In the brackish waters off the German coast rests a graveyard of Nazi bombs, torpedoes and naval mines. Discarded from barges at the end of the second world war and neglected, thousands munitions have become matted together over the years. They form a decaying layer on the shallow, muddy seafloor of the Bay of Lübeck in the western part of the Baltic.
Over the decades, the wartime weapons was overlooked and neglected. A increasing amount of visitors flocked to the coastal areas and tranquil sea for jetskiing, kite surfing and amusement parks. Beneath the surface, the weapons deteriorated.
We initially thought to see a desert, with no organisms because it was all contaminated, states the lead researcher.
When the initial researchers went looking to see what they were doing to the ecosystem, researchers thought they would find a desert, with nothing living there because it was all contaminated, says a scientist.
What they discovered surprised them. Vedenin recounts his scientists shouting with surprise when the submersible first transmitted footage. This was a remarkable experience, he says.
Numerous of ocean life had settled on the weapons, forming a renewed habitat more populous than the sea floor around it.
This marine city was testament to the tenacity of life. Truly surprising how much life we discover in locations that are considered toxic and risky, he explains.
In excess of 40 starfish had clustered on to one accessible piece of TNT. They were residing on steel casings, detonator compartments and carrying containers just centimetres from its dangerous content. Marine fish, crabs, sea anemones and bivalves were all found on the old munitions. You could compare it with a reef ecosystem in terms of the amount of fauna that was present, says Vedenin.
An average of more than forty thousand organisms were dwelling on every meter squared of the munitions, experts reported in their study on the observation. The surrounding area was much poorer in life, with only eight thousand individuals on every square metre.
It is surprising that things that are meant to destroy everything are attracting so much life, says Vedenin. One can observe how the natural world adjusts after a catastrophic event such as the World War II and how, in certain respects, life returns to the most dangerous locations.

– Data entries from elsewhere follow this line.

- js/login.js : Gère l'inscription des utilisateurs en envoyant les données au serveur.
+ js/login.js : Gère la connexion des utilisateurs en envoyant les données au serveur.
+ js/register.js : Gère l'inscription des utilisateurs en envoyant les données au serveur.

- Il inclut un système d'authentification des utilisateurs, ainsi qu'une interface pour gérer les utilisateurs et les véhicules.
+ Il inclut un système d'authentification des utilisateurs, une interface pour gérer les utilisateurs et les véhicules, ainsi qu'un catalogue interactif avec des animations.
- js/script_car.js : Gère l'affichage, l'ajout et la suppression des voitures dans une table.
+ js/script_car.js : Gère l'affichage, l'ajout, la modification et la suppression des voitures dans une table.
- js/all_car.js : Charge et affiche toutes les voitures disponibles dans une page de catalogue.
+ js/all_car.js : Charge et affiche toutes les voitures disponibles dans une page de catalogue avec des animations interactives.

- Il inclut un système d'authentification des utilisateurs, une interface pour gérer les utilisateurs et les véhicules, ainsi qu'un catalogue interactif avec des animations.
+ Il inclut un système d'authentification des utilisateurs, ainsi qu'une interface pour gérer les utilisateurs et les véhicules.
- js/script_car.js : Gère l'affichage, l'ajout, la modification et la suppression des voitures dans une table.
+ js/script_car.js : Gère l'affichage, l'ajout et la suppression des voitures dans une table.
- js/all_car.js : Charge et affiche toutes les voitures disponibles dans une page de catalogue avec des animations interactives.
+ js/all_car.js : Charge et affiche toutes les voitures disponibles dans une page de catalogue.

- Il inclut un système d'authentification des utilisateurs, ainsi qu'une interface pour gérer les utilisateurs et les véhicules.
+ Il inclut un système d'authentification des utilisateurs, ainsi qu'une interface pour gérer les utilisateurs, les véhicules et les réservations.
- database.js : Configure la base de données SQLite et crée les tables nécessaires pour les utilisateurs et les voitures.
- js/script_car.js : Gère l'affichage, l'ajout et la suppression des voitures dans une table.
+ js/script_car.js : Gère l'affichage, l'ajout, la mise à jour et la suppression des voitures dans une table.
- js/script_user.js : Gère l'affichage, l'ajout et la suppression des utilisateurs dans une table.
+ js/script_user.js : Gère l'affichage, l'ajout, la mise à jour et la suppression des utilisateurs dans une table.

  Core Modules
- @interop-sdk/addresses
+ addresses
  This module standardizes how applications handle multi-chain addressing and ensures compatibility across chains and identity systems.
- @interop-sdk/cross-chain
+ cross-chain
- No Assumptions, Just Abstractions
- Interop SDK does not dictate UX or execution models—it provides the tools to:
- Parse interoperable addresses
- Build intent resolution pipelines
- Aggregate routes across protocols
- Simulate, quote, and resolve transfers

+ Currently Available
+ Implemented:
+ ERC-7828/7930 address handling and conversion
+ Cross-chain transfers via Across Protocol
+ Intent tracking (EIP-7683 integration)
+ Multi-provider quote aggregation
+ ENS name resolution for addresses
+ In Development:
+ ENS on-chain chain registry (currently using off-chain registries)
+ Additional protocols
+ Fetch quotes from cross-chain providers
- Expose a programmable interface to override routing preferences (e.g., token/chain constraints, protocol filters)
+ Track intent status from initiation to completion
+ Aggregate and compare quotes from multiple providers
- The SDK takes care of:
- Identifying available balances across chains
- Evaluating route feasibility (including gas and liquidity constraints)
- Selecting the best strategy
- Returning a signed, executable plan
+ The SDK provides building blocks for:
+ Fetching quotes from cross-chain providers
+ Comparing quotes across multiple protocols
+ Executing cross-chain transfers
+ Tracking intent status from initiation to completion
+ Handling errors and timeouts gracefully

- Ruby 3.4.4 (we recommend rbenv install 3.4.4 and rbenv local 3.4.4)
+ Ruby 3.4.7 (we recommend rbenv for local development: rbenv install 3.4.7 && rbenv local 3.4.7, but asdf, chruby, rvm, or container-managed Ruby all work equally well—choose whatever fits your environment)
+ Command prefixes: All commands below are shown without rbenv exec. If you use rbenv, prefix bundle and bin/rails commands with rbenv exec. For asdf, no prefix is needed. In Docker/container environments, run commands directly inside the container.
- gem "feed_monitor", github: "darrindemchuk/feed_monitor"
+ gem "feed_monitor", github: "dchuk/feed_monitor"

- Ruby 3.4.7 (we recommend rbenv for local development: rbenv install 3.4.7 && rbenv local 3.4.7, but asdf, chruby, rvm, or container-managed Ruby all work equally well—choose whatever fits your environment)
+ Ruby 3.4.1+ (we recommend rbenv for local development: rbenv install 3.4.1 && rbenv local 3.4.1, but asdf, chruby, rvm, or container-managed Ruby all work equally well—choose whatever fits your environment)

Man-made structures such as sunken vessels, offshore windfarms, drilling platforms and pipelines can create replacements, replacing some of the removed marine environment. This research shows that munitions could be similarly beneficial – the explosion of life on those in the Lübeck Bay is probable to be repeated in other locations.
Between the late 1940s and 1948, 1.6m tonnes of arms were discarded off the German shoreline. Thousands of people loaded them in boats; some were placed in allocated sites, others just thrown overboard en route. This is the initial instance researchers have studied how ocean organisms has responded.
These locations become even more crucial for wildlife as the seas are increasingly denuded by fishing, bottom trawling and boat mooring. Shipwrecks and weapons dump sites effectively function as sanctuaries – they are not national parks, but virtually any kind of human activity is prohibited, says Vedenin. As a result a lot of organisms that are typically rare or decreasing, such as the Baltic cod, are prospering.
Wherever military conflict has happened in the recent history, adjacent waters are usually littered with munitions, says Vedenin. Many millions of tons of volatile compounds remain in our marine environments.
The positions of these explosives are poorly documented, partly because of international boundaries, restricted military information and the fact that records are stored in old files. They present an explosion and security hazard, as well as threat from the ongoing release of poisonous compounds.
As Germany and additional nations embark on clearing these artifacts, scientists aim to protect the ecosystems that have established nearby. In the Lübeck Bay explosives are currently being cleared.
It would be wise to substitute these metal carcasses originating from weapons with some safer, various safe structures, like possibly man-made habitats, states Vedenin.
He currently hopes that what happens in the Bay of Lübeck creates a example for replacing structures after explosive extraction elsewhere – because also the most harmful armaments can become framework for marine organisms.